Çevresindekiler de bundan nasibini aldı elbette: Santiago Stadı,
Şili Darbesi’nde bir işkence mekanına dönüştü. 12 Eylül 1980 günü
Kenan Evren ve arkadaşlarının yaptığı darbe bundan farklı değildi.
Daha ilk günlerinden itibaren pek çok insan asıldı, işkenceyle
öldürüldü. Erdal Eren’den İlhan Erdost’a uzanan bu genç ölümler,
tarihimizin karanlık noktaları. Ruhi Su’nun ölümü de bu dönemle
alakalı çünkü yakalandığı hastalıktan kurtulmanın tek yolu vardı:
Yurt dışında tedavi.
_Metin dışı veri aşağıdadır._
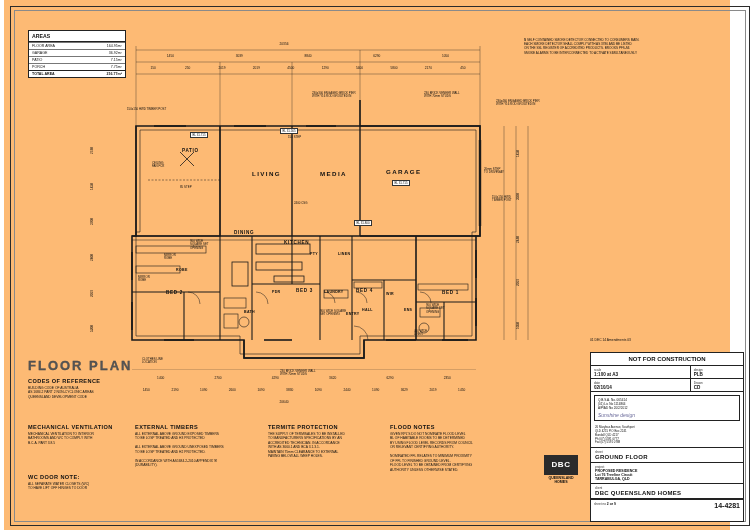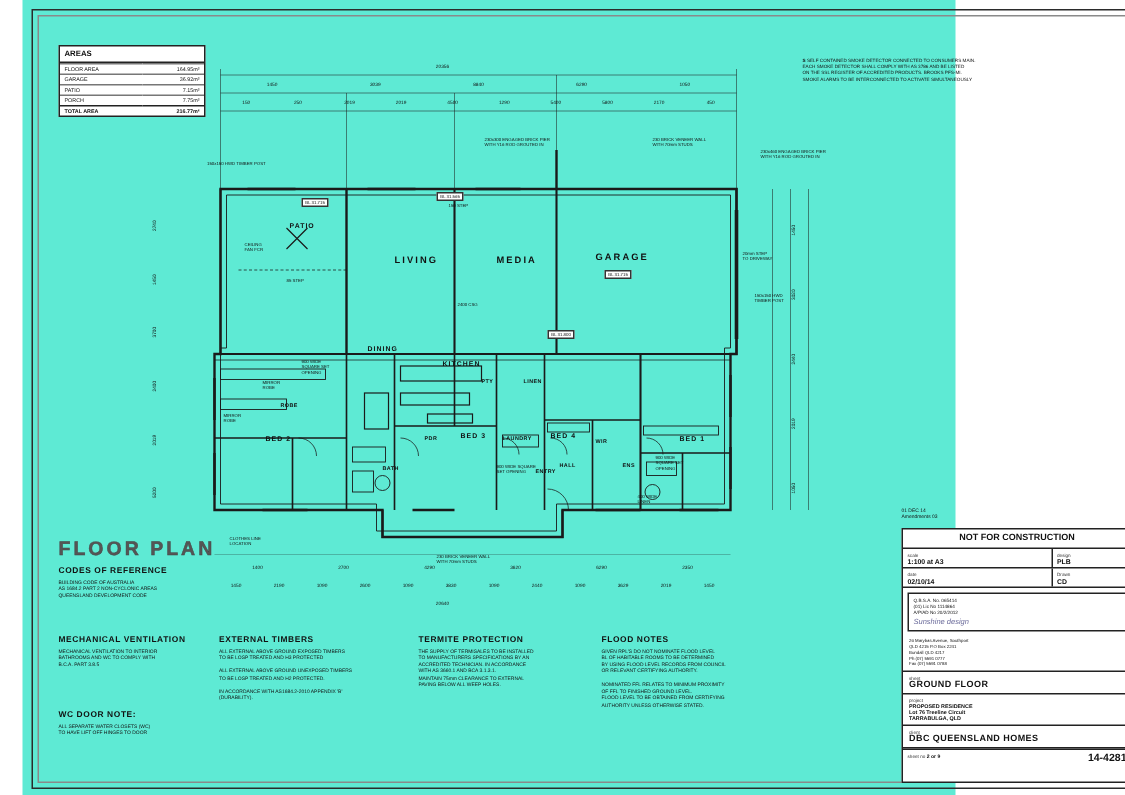"FLOOR PLAN" .sheet { background: #5eead4 -> #fdba74; left: 15px -> 4px; width: 622px -> 726px }
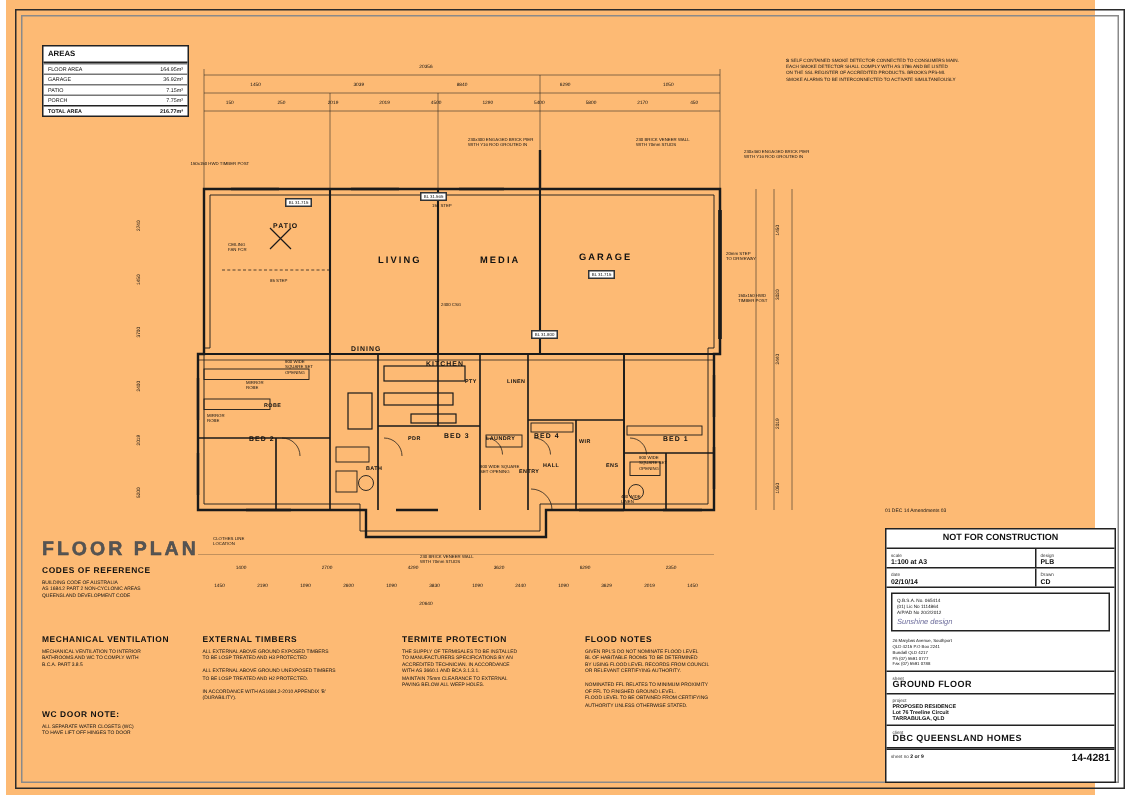"DBC" div.logo { html: none -> <div> <div>DBC</div> <div>QUEENSLAND</div> <div>HOMES</div> </div> }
Her şey ayarlanmışken, devlet pasaport
vermediği için gidemedi. Hastalığının son deminde hakkı olan
pasaportu aldı ama çok geç kalınmıştı. O dönem memleket içinden ve
dışından pek çok insan, Ruhi Su’nun sesini duyurmak için çabaladı
ama olmadı. Ruhi Su, göz göre göre ölüme terk edildi.
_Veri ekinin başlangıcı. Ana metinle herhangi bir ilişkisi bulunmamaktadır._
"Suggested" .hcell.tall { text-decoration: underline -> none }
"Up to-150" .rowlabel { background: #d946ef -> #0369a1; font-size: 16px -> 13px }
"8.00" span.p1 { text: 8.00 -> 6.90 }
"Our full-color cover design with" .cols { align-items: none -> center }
Fikret Kızılok, Zeki Müren ve Neşet Ertaş, art arda gitti. 24
Eylül 1996’da Zeki Müren’i, 22 Eylül 2001’de Fikret Kızılok’u
kaybettik. Neşet Ertaş, 25 Eylül 2012’de bu dünyayı terk etti. Her
biri, dalının en büyüğüydü. Zeki Müren, Türkçeyi en doğru kullanan
sanatçıydı ve söylediği her şarkıyı meşhur etti. Fikret Kızılok,
halk müziğinden elektronik müziğe uzanan enteresan denemeler yaptı,
onlarla adından söz ettirdi. Neşet Ertaş, abdal kuşağının son
temsilcisiydi. Ölümüyle sahiden bir devir kapandı.
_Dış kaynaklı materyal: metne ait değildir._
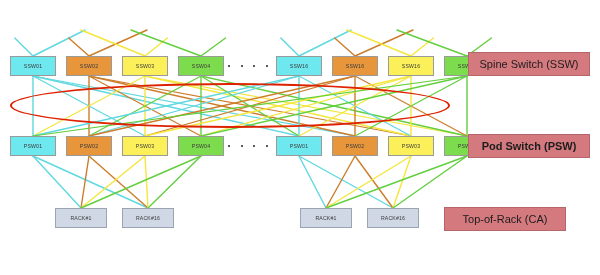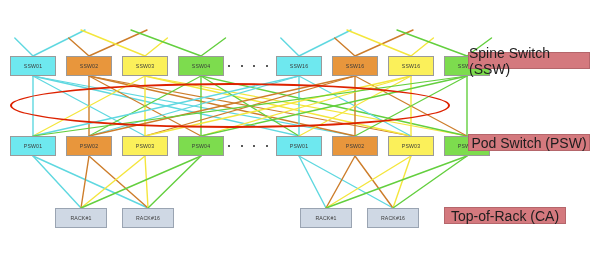"Spine Switch (SSW)" .legend-box { font-size: 14px -> 11px; height: 17px -> 24px }
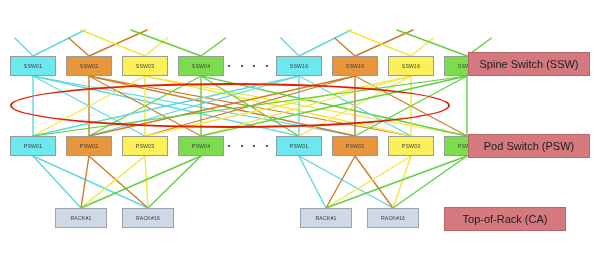"Pod Switch (PSW)" div.legend-box { font-weight: none -> bold }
Şanslıyım, Fikret Kızılok ve Neşet Ertaş’ı sahnede izledim. Zeki
Müren’i şarkı söylerken görmedim ama Bodrum’da Bardakçı Koyu’nda
bana el sallamışlığı var. Ortaokula yeni başlamıştım ve o güne
kadar gördüğüm en meşhur insandı. Sonradan da değişmedi bu: Zeki
Müren, nazarımda hep “en büyük” oldu. Sadece yaşadığı dönemde
değil, sonrasında da kuşakları etkiledi. Kimse onun gibi olamadı,
onun bulunduğu yere ulaşmaya çalışanlar yarı yolda kaldı. Halk
müziğinden alaturkaya, alafrangadan arabeske uzanan repertuvarı,
dinleyicisi sayısının büyüklüğünü açıklayan durumlardan biri.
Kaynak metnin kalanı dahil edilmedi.